Description of the task | Each entry is to be given again word for word; images are dropped.

____ Materials provided

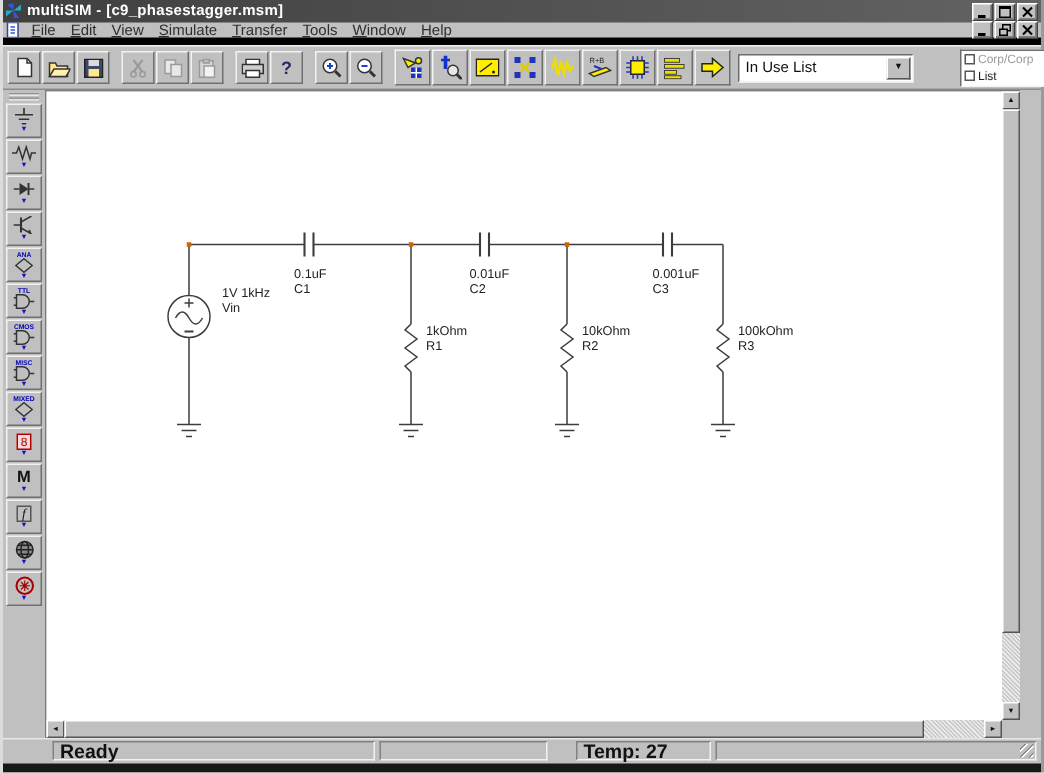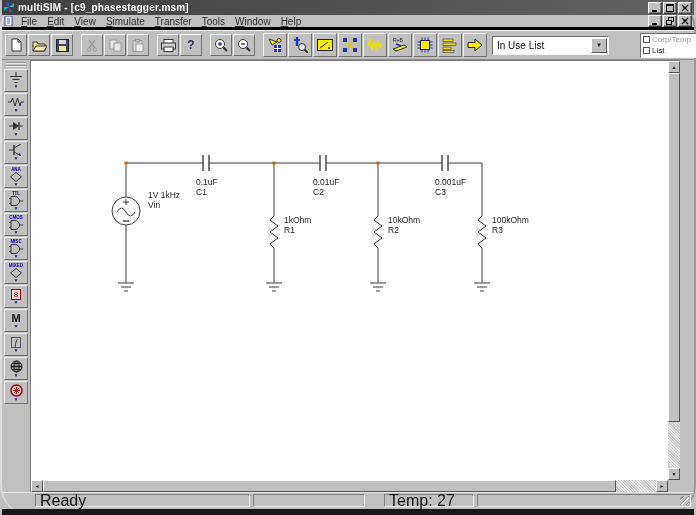--- a/index.html
+++ b/index.html
@@ -1,33 +1,33 @@
 <!DOCTYPE html>
 <html><head>
 <meta charset="utf-8">
 <style>
   * { margin:0; padding:0; box-sizing:border-box; }
   html,body { width:696px; height:515px; }
   body { font-family:"Liberation Sans", sans-serif; background:#c0c0c0; overflow:hidden; }
   .app { width:696px; height:515px; display:flex; flex-direction:column;
-         border-left:2px solid #dcdcdc; border-right:2px solid #9a9a9a; background:#c0c0c0;border-radius:30px; }
+         border-left:2px solid #dcdcdc; border-right:2px solid #9a9a9a; background:#c0c0c0; }
 
   
   .titlebar { height:15px; background:linear-gradient(90deg,#3f3f3f,#636363);
               display:flex; align-items:center; padding:1px 2px; flex:0 0 auto; }
   .titlebar .title { color:#fff; font-size:10px; font-weight:bold; margin-left:3px; flex:1;
                      white-space:nowrap; overflow:hidden; letter-spacing:.2px; }
   .winbtn { width:14px; height:12px; background:#c0c0c0; border:1px solid;
             border-color:#fff #404040 #404040 #fff; box-shadow:inset -1px -1px 0 #808080;
             display:flex; align-items:center; justify-content:center; margin-left:1px; }
   .winbtn svg { display:block; }
 
   
   .menubar { height:15px; display:flex; align-items:center; padding:0 2px; flex:0 0 auto;
-             border-bottom:3px solid #000000; }
+             border-bottom:5px solid #000000; }
   .menu-item { font-size:10px; color:#2f2f2f; padding:1px 5px; white-space:nowrap; }
   .menu-item u { text-decoration:underline; }
   .menubar .spacer { flex:1; }
 
   
   .toolbar { height:30px; display:flex; align-items:center; padding:2px 3px; gap:1px; flex:0 0 auto;
              border-top:1px solid #efefef; border-bottom:1px solid #8c8c8c; }
   .tbtn { width:22px; height:22px; background:#c0c0c0; border:1px solid;
           border-color:#f2f2f2 #707070 #707070 #f2f2f2;
           display:flex; align-items:center; justify-content:center; flex:0 0 auto; }
@@ -78,22 +78,22 @@
   .dither { background-image:repeating-linear-gradient(45deg,#e9e9e9 0 1px,#c9c9c9 1px 2px); }
   .sarrow { position:absolute; width:12px; height:12px; background:#c0c0c0; border:1px solid;
             border-color:#fff #555 #555 #fff; font-size:5px; color:#111;
             display:flex; align-items:center; justify-content:center; }
   .thumb { position:absolute; background:#c0c0c0; border:1px solid; border-color:#fff #555 #555 #fff; }
   .corner { position:absolute; right:0; bottom:0; width:12px; height:12px; background:#c0c0c0; }
 
   
   .statusbar { height:17px; flex:0 0 auto; display:flex; align-items:stretch; gap:3px;
                padding:1px 3px 2px 33px; border-top:1px solid #e8e8e8; }
-  .spanel { border:1px solid; border-color:#818181 #f2f2f2 #f2f2f2 #818181; font-size:16px;
-            color:#111; padding:0 4px; display:flex; align-items:center; white-space:nowrap; }
+  .spanel { border:1px solid; border-color:#818181 #f2f2f2 #f2f2f2 #818181; font-size:13px;
+            color:#111; padding:0 4px; display:flex; align-items:center; white-space:nowrap;font-weight:bold; }
   .sp1 { width:215px; } .sp2 { width:112px; } .sp3 { width:90px;margin-left:16px; } .sp4 { flex:1; position:relative; }
   .gripper { position:absolute; right:1px; bottom:1px; width:9px; height:9px;
              background:repeating-linear-gradient(135deg,transparent 0 2px,#8d8d8d 2px 3px,#fff 3px 4px); }
   .bottomedge { height:6px; background:#181818; flex:0 0 auto; }
 </style>
 </head>
 <body>
 
 <div class="app">
 
@@ -287,21 +287,21 @@
         </svg>
       </div>
     <div class="combo">
       <span class="val">In Use List</span>
       <span class="drop">▼</span>
     </div>
     <div class="dbbox">
       <div class="dbrows">
         <div class="dbrow dim">
           <span class="cb"></span>
-          <span class="lbl">Corp/Temp</span>
+          <span class="lbl">Corp/Corp</span>
         </div>
         <div class="dbrow">
           <span class="cb"></span>
           <span class="lbl">List</span>
         </div>
       </div>
       <div class="dbscroll">
         <span class="mini-arrow">▲</span>
         <span class="mini-arrow">▼</span>
       </div>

________

Written response |
--- a/index.html
+++ b/index.html
@@ -1,33 +1,33 @@
 <!DOCTYPE html>
 <html><head>
 <meta charset="utf-8">
 <style>
   * { margin:0; padding:0; box-sizing:border-box; }
   html,body { width:696px; height:515px; }
   body { font-family:"Liberation Sans", sans-serif; background:#c0c0c0; overflow:hidden; }
   .app { width:696px; height:515px; display:flex; flex-direction:column;
-         border-left:2px solid #dcdcdc; border-right:2px solid #9a9a9a; background:#c0c0c0;border-radius:30px; }
+         border-left:2px solid #dcdcdc; border-right:2px solid #9a9a9a; background:#c0c0c0; }
 
   
   .titlebar { height:15px; background:linear-gradient(90deg,#3f3f3f,#636363);
               display:flex; align-items:center; padding:1px 2px; flex:0 0 auto; }
   .titlebar .title { color:#fff; font-size:10px; font-weight:bold; margin-left:3px; flex:1;
                      white-space:nowrap; overflow:hidden; letter-spacing:.2px; }
   .winbtn { width:14px; height:12px; background:#c0c0c0; border:1px solid;
             border-color:#fff #404040 #404040 #fff; box-shadow:inset -1px -1px 0 #808080;
             display:flex; align-items:center; justify-content:center; margin-left:1px; }
   .winbtn svg { display:block; }
 
   
   .menubar { height:15px; display:flex; align-items:center; padding:0 2px; flex:0 0 auto;
-             border-bottom:3px solid #000000; }
+             border-bottom:5px solid #000000; }
   .menu-item { font-size:10px; color:#2f2f2f; padding:1px 5px; white-space:nowrap; }
   .menu-item u { text-decoration:underline; }
   .menubar .spacer { flex:1; }
 
   
   .toolbar { height:30px; display:flex; align-items:center; padding:2px 3px; gap:1px; flex:0 0 auto;
              border-top:1px solid #efefef; border-bottom:1px solid #8c8c8c; }
   .tbtn { width:22px; height:22px; background:#c0c0c0; border:1px solid;
           border-color:#f2f2f2 #707070 #707070 #f2f2f2;
           display:flex; align-items:center; justify-content:center; flex:0 0 auto; }
@@ -78,22 +78,22 @@
   .dither { background-image:repeating-linear-gradient(45deg,#e9e9e9 0 1px,#c9c9c9 1px 2px); }
   .sarrow { position:absolute; width:12px; height:12px; background:#c0c0c0; border:1px solid;
             border-color:#fff #555 #555 #fff; font-size:5px; color:#111;
             display:flex; align-items:center; justify-content:center; }
   .thumb { position:absolute; background:#c0c0c0; border:1px solid; border-color:#fff #555 #555 #fff; }
   .corner { position:absolute; right:0; bottom:0; width:12px; height:12px; background:#c0c0c0; }
 
   
   .statusbar { height:17px; flex:0 0 auto; display:flex; align-items:stretch; gap:3px;
                padding:1px 3px 2px 33px; border-top:1px solid #e8e8e8; }
-  .spanel { border:1px solid; border-color:#818181 #f2f2f2 #f2f2f2 #818181; font-size:16px;
-            color:#111; padding:0 4px; display:flex; align-items:center; white-space:nowrap; }
+  .spanel { border:1px solid; border-color:#818181 #f2f2f2 #f2f2f2 #818181; font-size:13px;
+            color:#111; padding:0 4px; display:flex; align-items:center; white-space:nowrap;font-weight:bold; }
   .sp1 { width:215px; } .sp2 { width:112px; } .sp3 { width:90px;margin-left:16px; } .sp4 { flex:1; position:relative; }
   .gripper { position:absolute; right:1px; bottom:1px; width:9px; height:9px;
              background:repeating-linear-gradient(135deg,transparent 0 2px,#8d8d8d 2px 3px,#fff 3px 4px); }
   .bottomedge { height:6px; background:#181818; flex:0 0 auto; }
 </style>
 </head>
 <body>
 
 <div class="app">
 
@@ -287,21 +287,21 @@
         </svg>
       </div>
     <div class="combo">
       <span class="val">In Use List</span>
       <span class="drop">▼</span>
     </div>
     <div class="dbbox">
       <div class="dbrows">
         <div class="dbrow dim">
           <span class="cb"></span>
-          <span class="lbl">Corp/Temp</span>
+          <span class="lbl">Corp/Corp</span>
         </div>
         <div class="dbrow">
           <span class="cb"></span>
           <span class="lbl">List</span>
         </div>
       </div>
       <div class="dbscroll">
         <span class="mini-arrow">▲</span>
         <span class="mini-arrow">▼</span>
       </div>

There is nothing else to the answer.